> _About this task_
Copy the following data exactly and drop the pictures.

> _Data records_
========

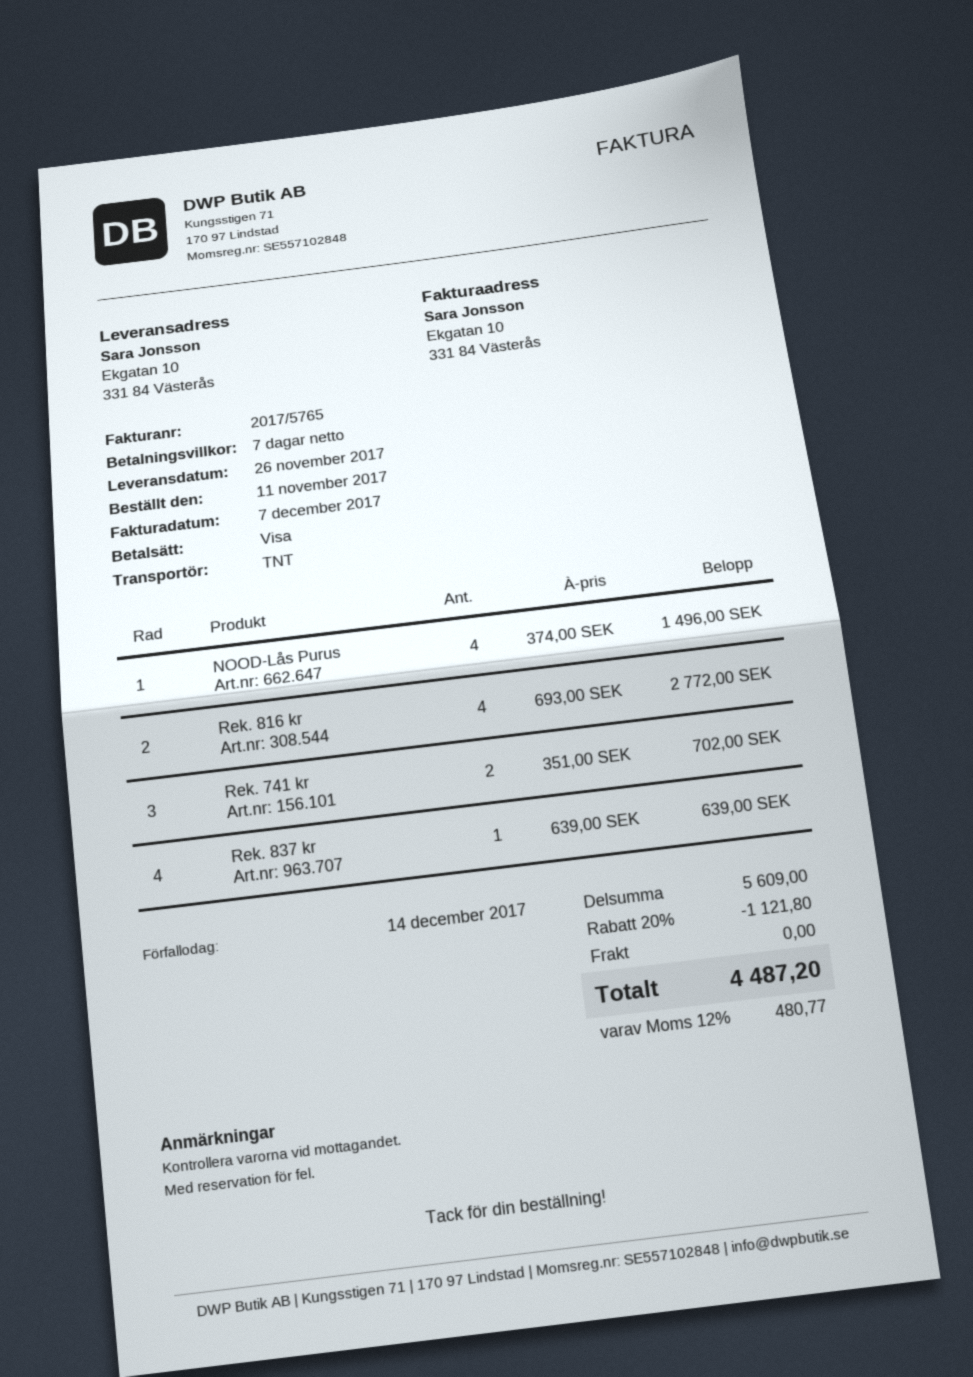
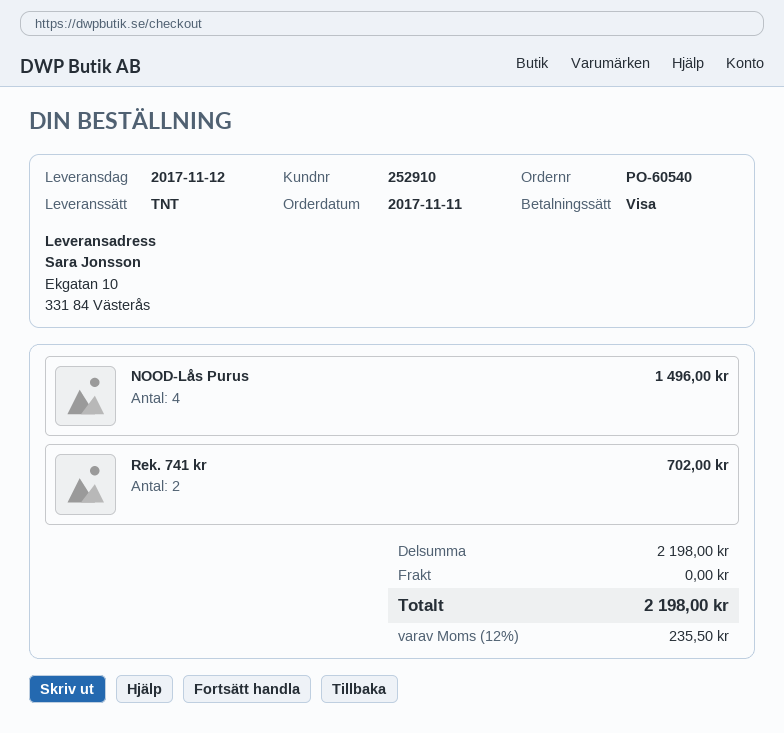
delivery date: 2017-11-26 -> 2017-11-12
Rek. 816 kr: 4 for 2772.00 -> none
Rek. 837 kr: 1 for 639.00 -> none
subtotal: 5609.00 -> 2198.00
discount: 20% = 1121.80 -> none
tax: 12% = 480.77 -> 12% = 235.50
total: 4487.20 -> 2198.00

========

> _Answer for this exercise_
delivery date: 2017-11-26 -> 2017-11-12
Rek. 816 kr: 4 for 2772.00 -> none
Rek. 837 kr: 1 for 639.00 -> none
subtotal: 5609.00 -> 2198.00
discount: 20% = 1121.80 -> none
tax: 12% = 480.77 -> 12% = 235.50
total: 4487.20 -> 2198.00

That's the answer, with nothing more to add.